=== RECORD SET ===

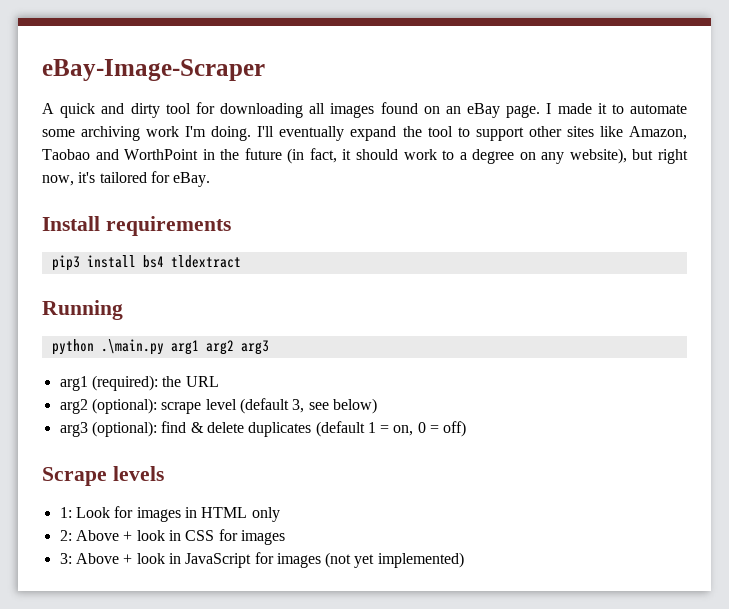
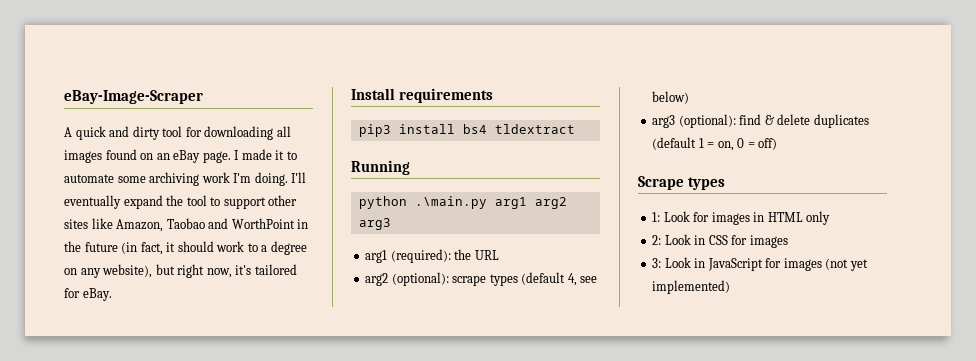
[205,398,305,414] level (default 3, -> [489,272,577,286] types (default 4,
[112,466,164,481] levels -> [687,177,725,190] types
[75,530,165,541] Above + look -> [664,234,691,245] Look
[75,553,165,564] Above + look -> [664,257,691,268] Look

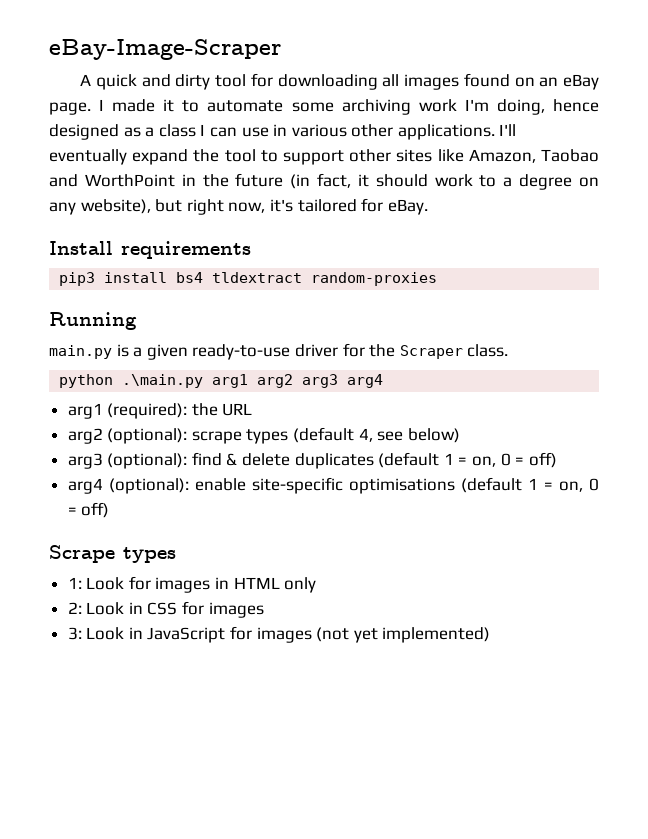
[254,172,288,186] doing. -> [496,99,599,115] [49,124,495,140] doing, hence designed as a class I can use in various other applications.
(575, 129) none -> [311,272,438,286] random-proxies
(410, 167) none -> [49,343,509,360] // main.py is a given ready-to-use driver for the Scraper class.
(391, 224) none -> [347,374,384,388] arg4
(778, 144) none -> [67,477,599,494] [67,502,110,518] // arg4 (optional): enable site-specific optimisations (default 1 = on, 0 = off)

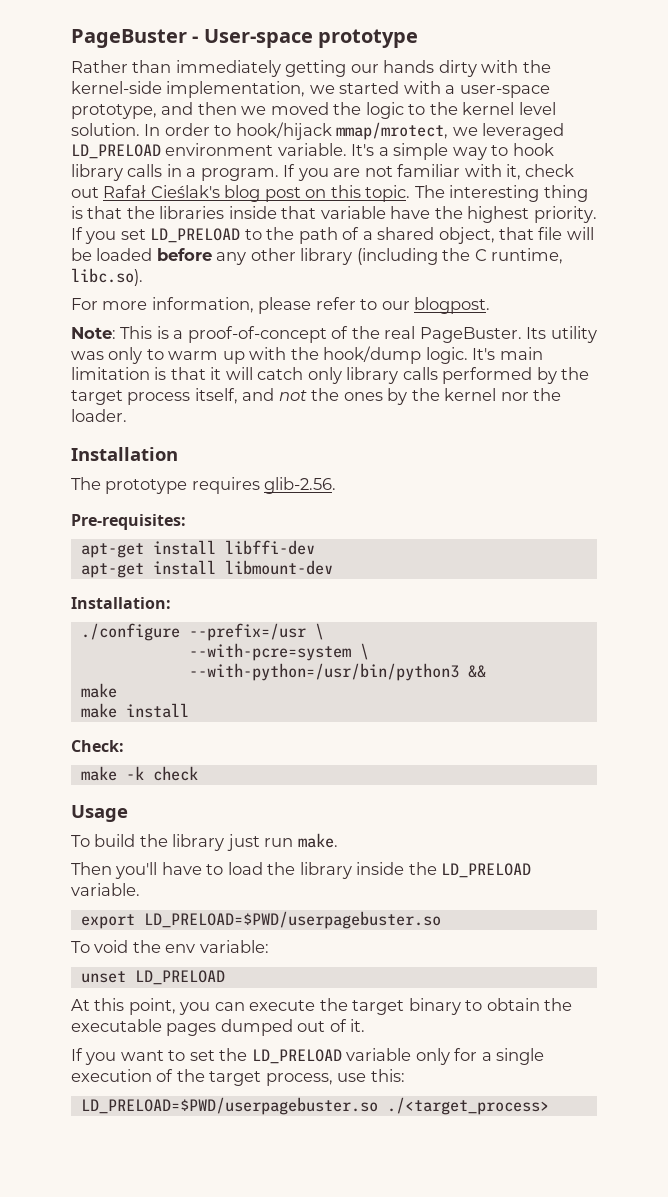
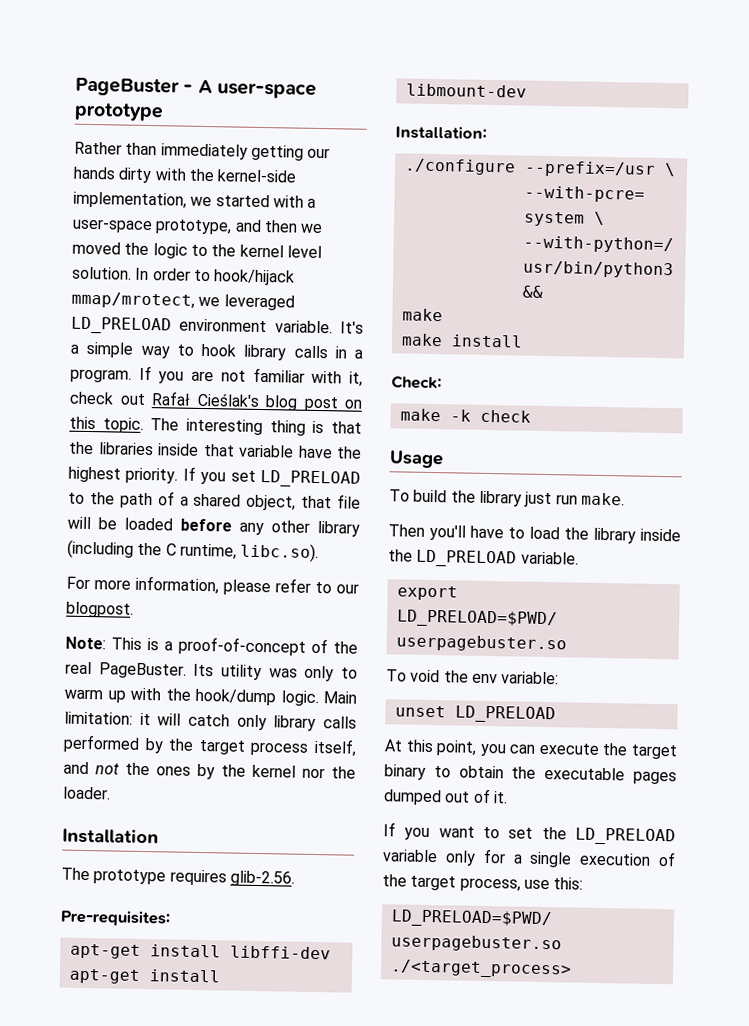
[203,29,313,48] User-space -> [197,79,317,99] A user-space
[472,347,543,360] [71,367,206,380] It's main limitation is that -> [323,691,357,704] [64,711,133,725] Main limitation:

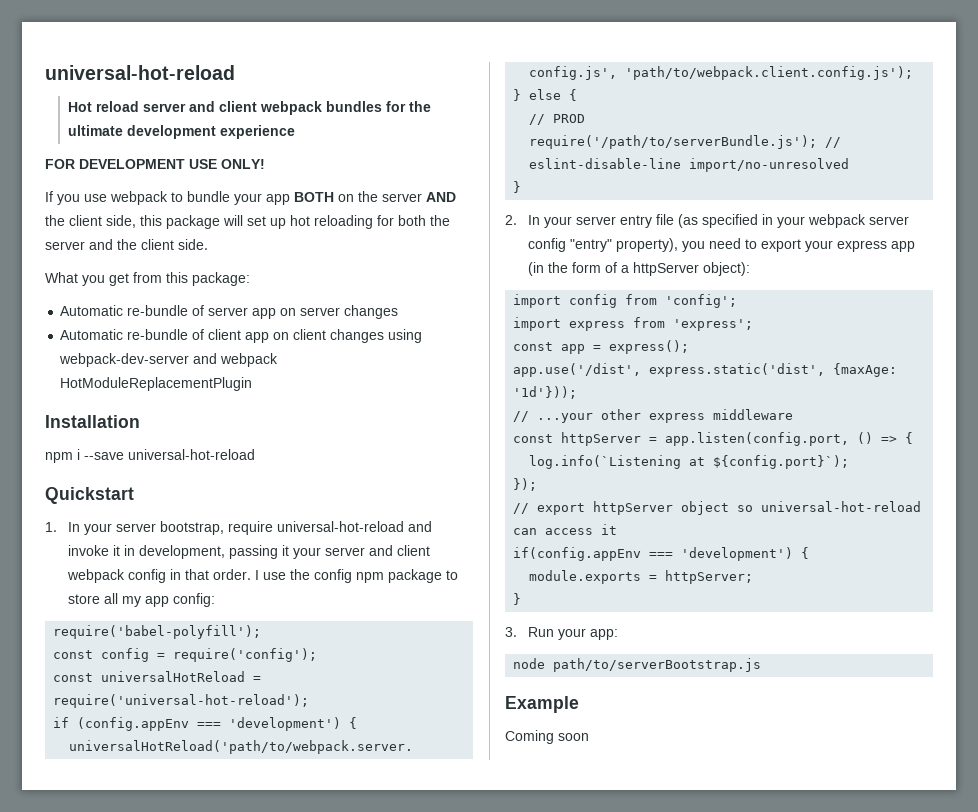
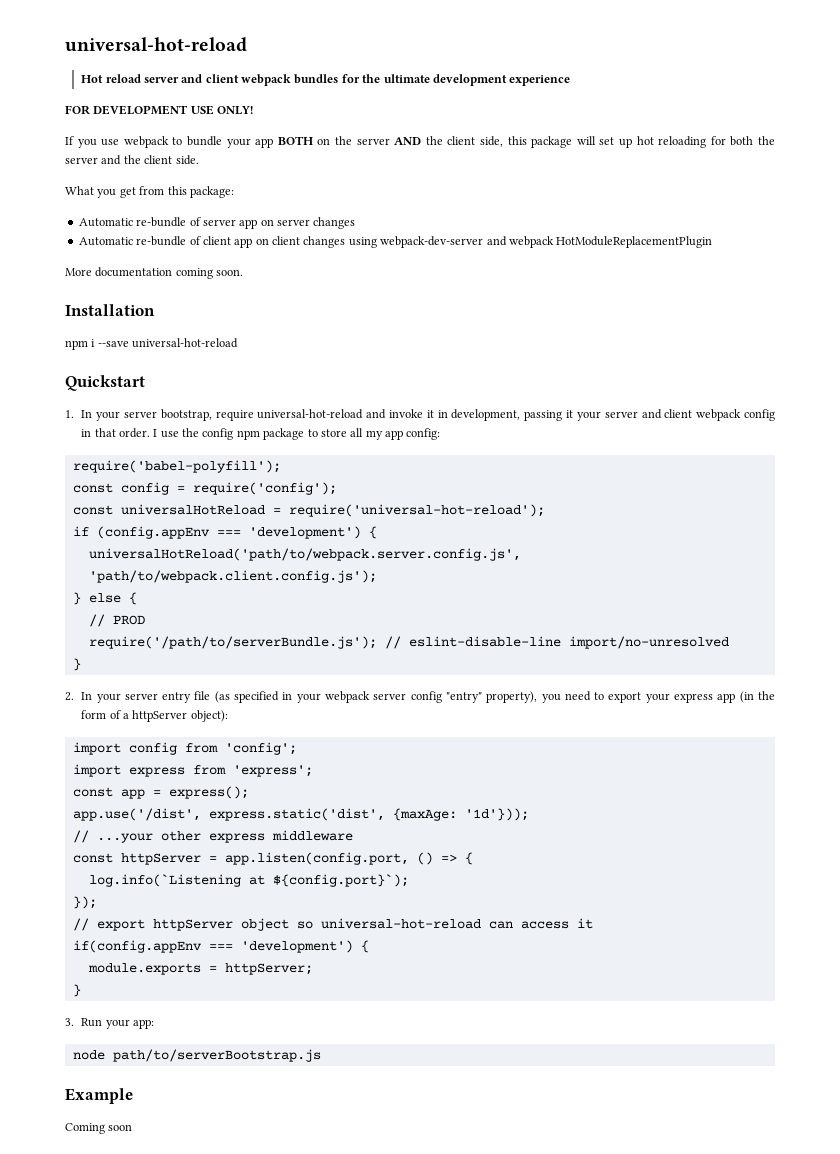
(253, 384) none -> [65,267,244,279] // More documentation coming soon.

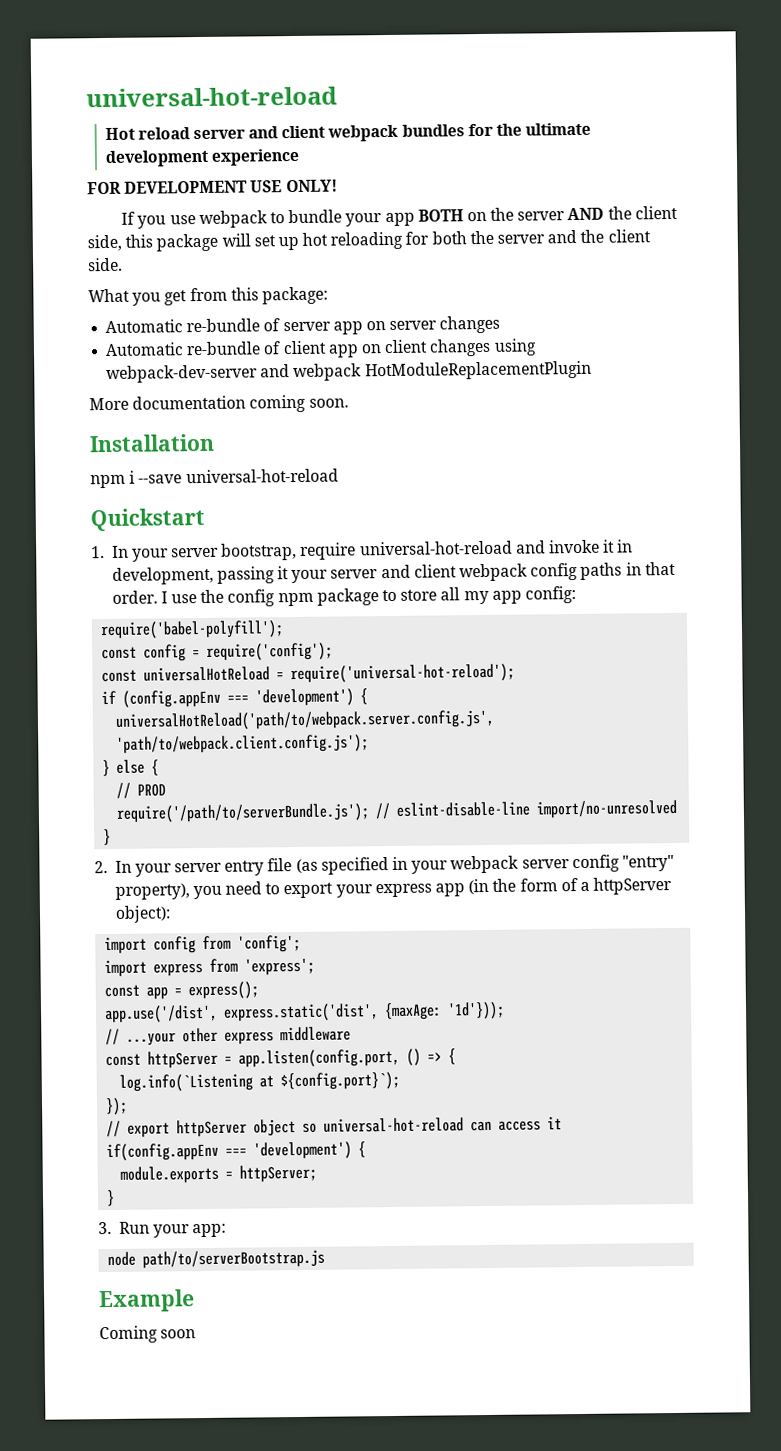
(776, 415) none -> [580,562,623,580] paths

===

WORK INSTRUCTIONS:
Give the records again exactly as they stand, so that only the pictures are missing.

TASK SOLUTION:
[205,398,305,414] level (default 3, -> [489,272,577,286] types (default 4,
[112,466,164,481] levels -> [687,177,725,190] types
[75,530,165,541] Above + look -> [664,234,691,245] Look
[75,553,165,564] Above + look -> [664,257,691,268] Look

[254,172,288,186] doing. -> [496,99,599,115] [49,124,495,140] doing, hence designed as a class I can use in various other applications.
(575, 129) none -> [311,272,438,286] random-proxies
(410, 167) none -> [49,343,509,360] // main.py is a given ready-to-use driver for the Scraper class.
(391, 224) none -> [347,374,384,388] arg4
(778, 144) none -> [67,477,599,494] [67,502,110,518] // arg4 (optional): enable site-specific optimisations (default 1 = on, 0 = off)

[203,29,313,48] User-space -> [197,79,317,99] A user-space
[472,347,543,360] [71,367,206,380] It's main limitation is that -> [323,691,357,704] [64,711,133,725] Main limitation:

(253, 384) none -> [65,267,244,279] // More documentation coming soon.

(776, 415) none -> [580,562,623,580] paths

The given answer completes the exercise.